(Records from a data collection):
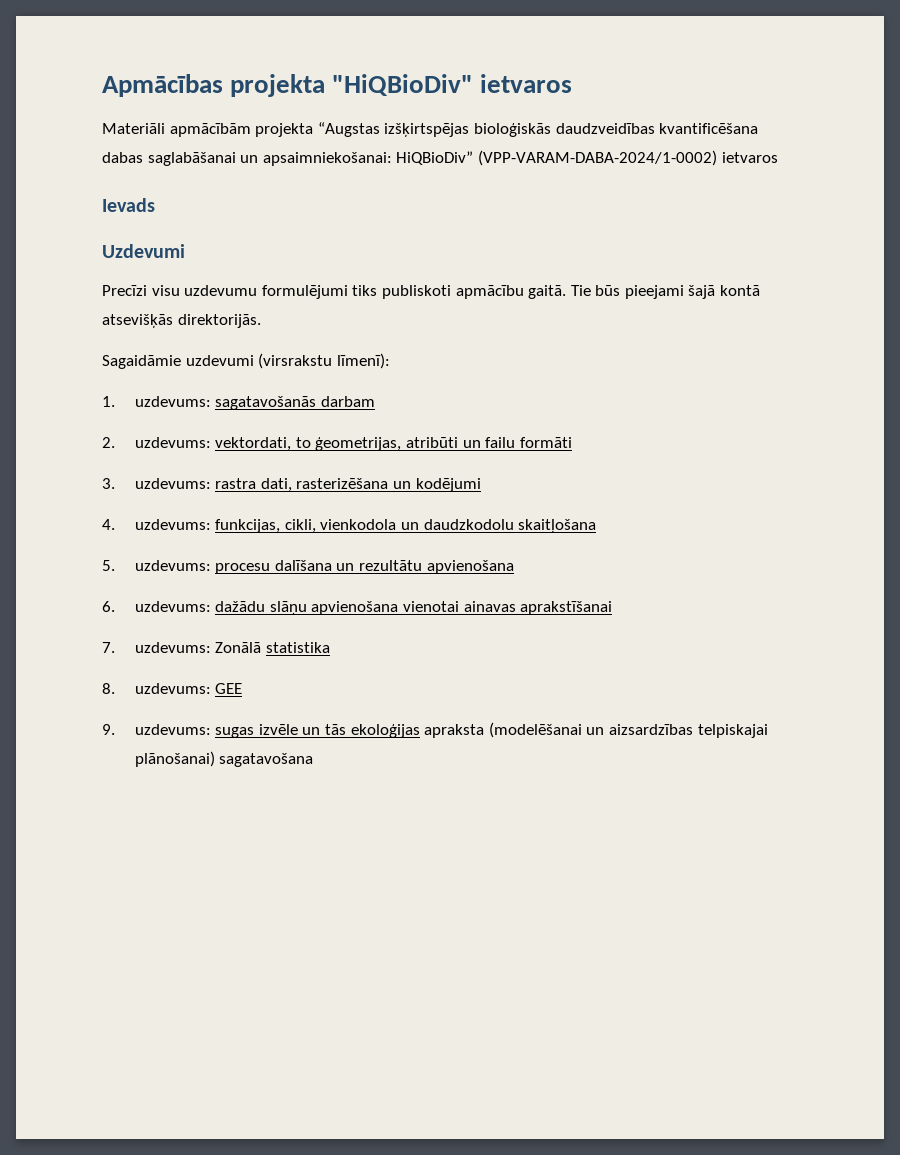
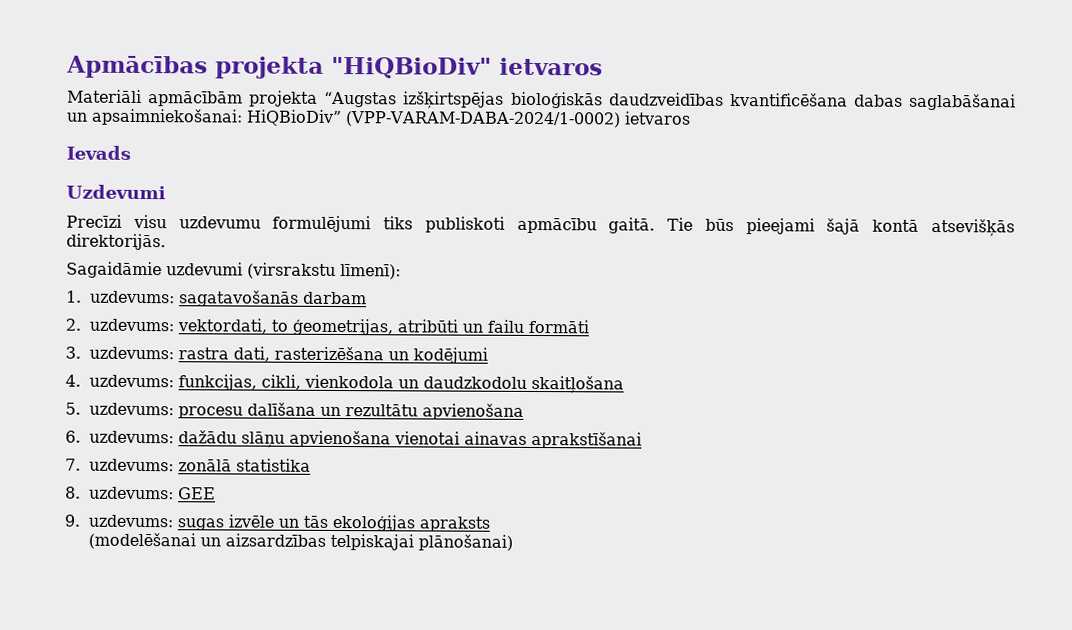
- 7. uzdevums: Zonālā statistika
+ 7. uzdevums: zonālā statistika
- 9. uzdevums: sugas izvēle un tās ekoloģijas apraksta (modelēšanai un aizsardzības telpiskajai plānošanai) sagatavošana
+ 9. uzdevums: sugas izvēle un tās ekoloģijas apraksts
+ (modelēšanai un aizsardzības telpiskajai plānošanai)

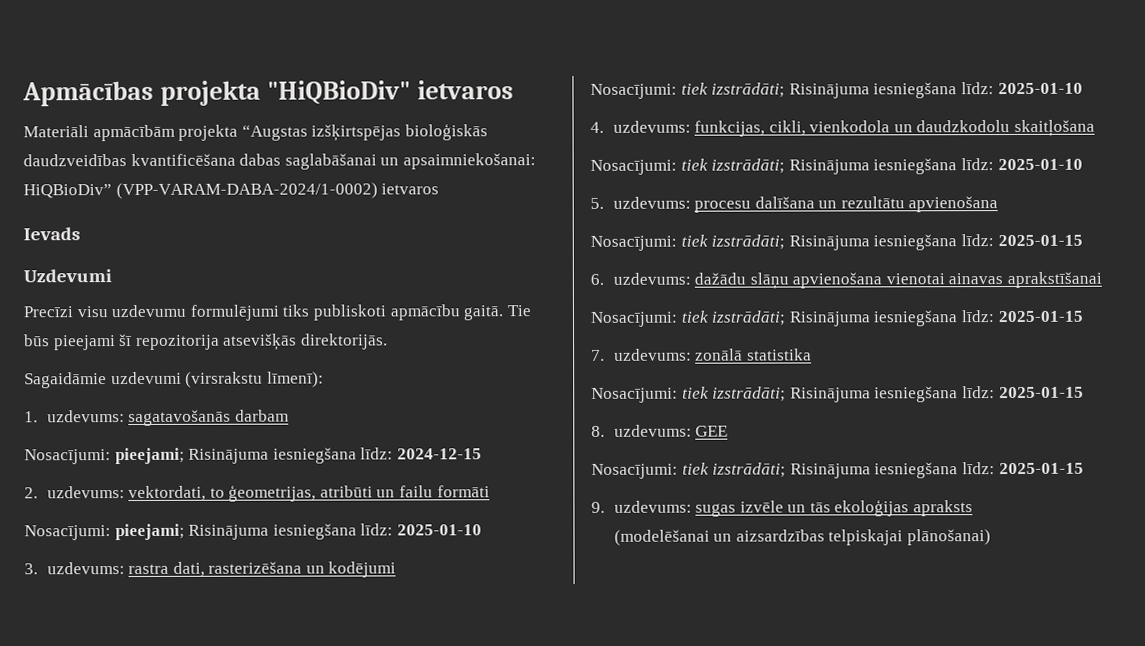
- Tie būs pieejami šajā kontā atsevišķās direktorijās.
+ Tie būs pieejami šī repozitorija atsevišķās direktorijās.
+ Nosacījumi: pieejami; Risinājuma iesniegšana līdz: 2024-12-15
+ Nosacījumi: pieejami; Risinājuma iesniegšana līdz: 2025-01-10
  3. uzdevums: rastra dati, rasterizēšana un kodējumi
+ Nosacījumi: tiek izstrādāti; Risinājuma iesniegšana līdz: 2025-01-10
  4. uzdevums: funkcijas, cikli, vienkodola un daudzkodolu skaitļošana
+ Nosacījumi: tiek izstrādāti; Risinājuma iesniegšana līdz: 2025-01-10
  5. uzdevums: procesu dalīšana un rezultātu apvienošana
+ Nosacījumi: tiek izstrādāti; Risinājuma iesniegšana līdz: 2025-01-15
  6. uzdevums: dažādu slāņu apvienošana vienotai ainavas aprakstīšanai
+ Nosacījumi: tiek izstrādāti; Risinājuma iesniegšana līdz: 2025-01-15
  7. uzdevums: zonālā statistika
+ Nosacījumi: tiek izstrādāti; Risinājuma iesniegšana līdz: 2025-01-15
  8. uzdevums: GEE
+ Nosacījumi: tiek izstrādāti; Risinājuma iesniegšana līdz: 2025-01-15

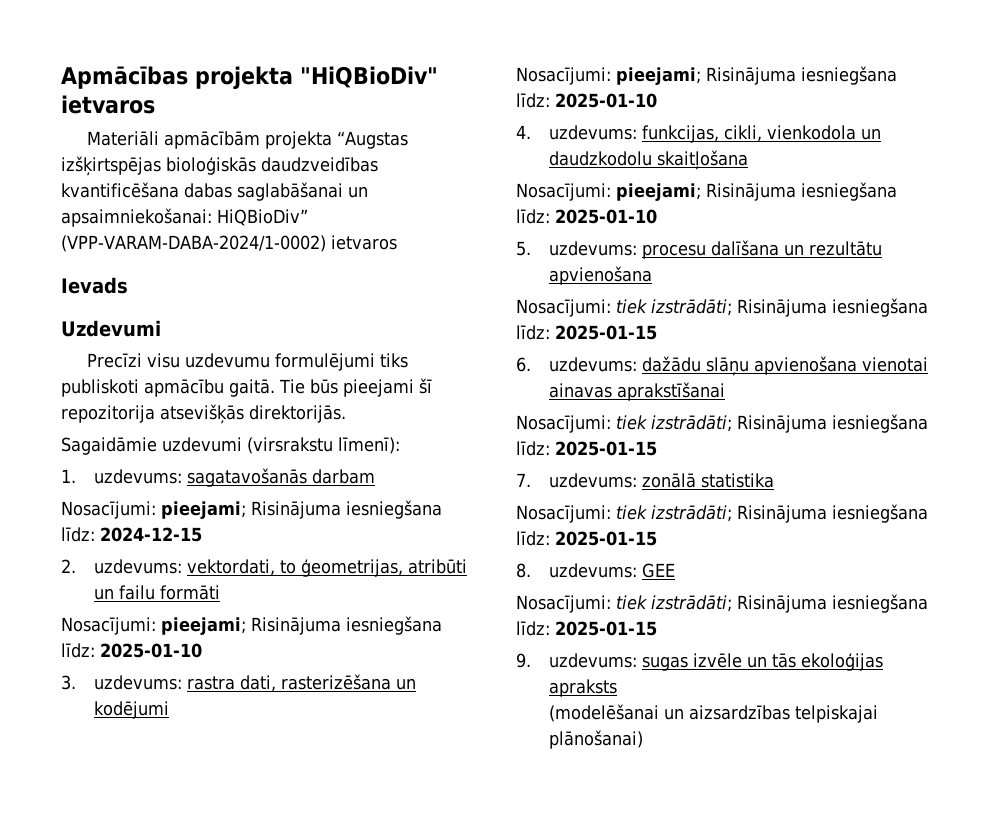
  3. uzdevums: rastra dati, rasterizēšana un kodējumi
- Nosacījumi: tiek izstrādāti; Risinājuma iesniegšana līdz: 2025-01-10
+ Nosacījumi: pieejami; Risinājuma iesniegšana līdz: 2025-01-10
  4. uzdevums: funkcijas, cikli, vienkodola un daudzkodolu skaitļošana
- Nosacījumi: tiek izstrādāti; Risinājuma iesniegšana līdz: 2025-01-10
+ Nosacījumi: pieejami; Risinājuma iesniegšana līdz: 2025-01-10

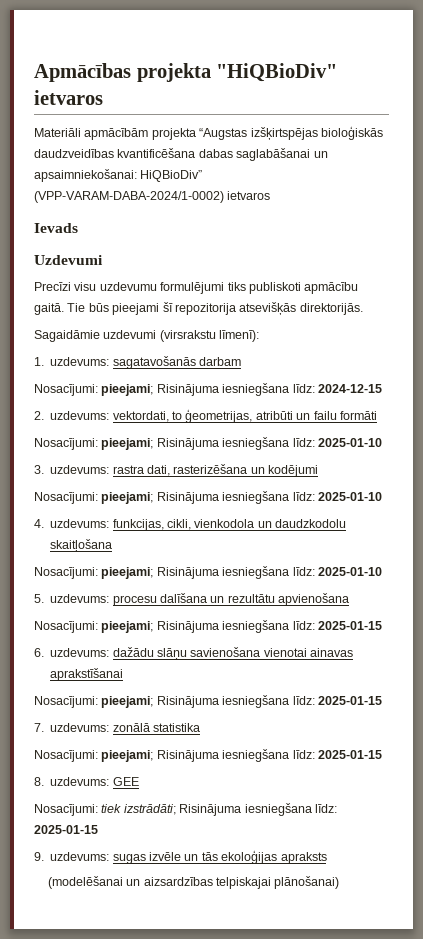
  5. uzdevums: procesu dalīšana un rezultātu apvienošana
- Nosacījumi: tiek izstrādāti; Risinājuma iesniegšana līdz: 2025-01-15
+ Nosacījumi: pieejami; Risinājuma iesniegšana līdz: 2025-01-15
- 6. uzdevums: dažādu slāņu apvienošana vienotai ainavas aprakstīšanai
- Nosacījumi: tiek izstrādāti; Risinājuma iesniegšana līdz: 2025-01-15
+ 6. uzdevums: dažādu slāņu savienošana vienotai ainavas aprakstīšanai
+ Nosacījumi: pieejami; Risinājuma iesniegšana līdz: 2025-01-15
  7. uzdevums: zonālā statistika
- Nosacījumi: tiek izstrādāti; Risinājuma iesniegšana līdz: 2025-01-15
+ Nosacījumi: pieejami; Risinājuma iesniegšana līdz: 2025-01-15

(Work instruction): Find each line in the data above with the word "dažādu", then copy it.

(Written solution):
  6. uzdevums: dažādu slāņu apvienošana vienotai ainavas aprakstīšanai
- 6. uzdevums: dažādu slāņu apvienošana vienotai ainavas aprakstīšanai
+ 6. uzdevums: dažādu slāņu savienošana vienotai ainavas aprakstīšanai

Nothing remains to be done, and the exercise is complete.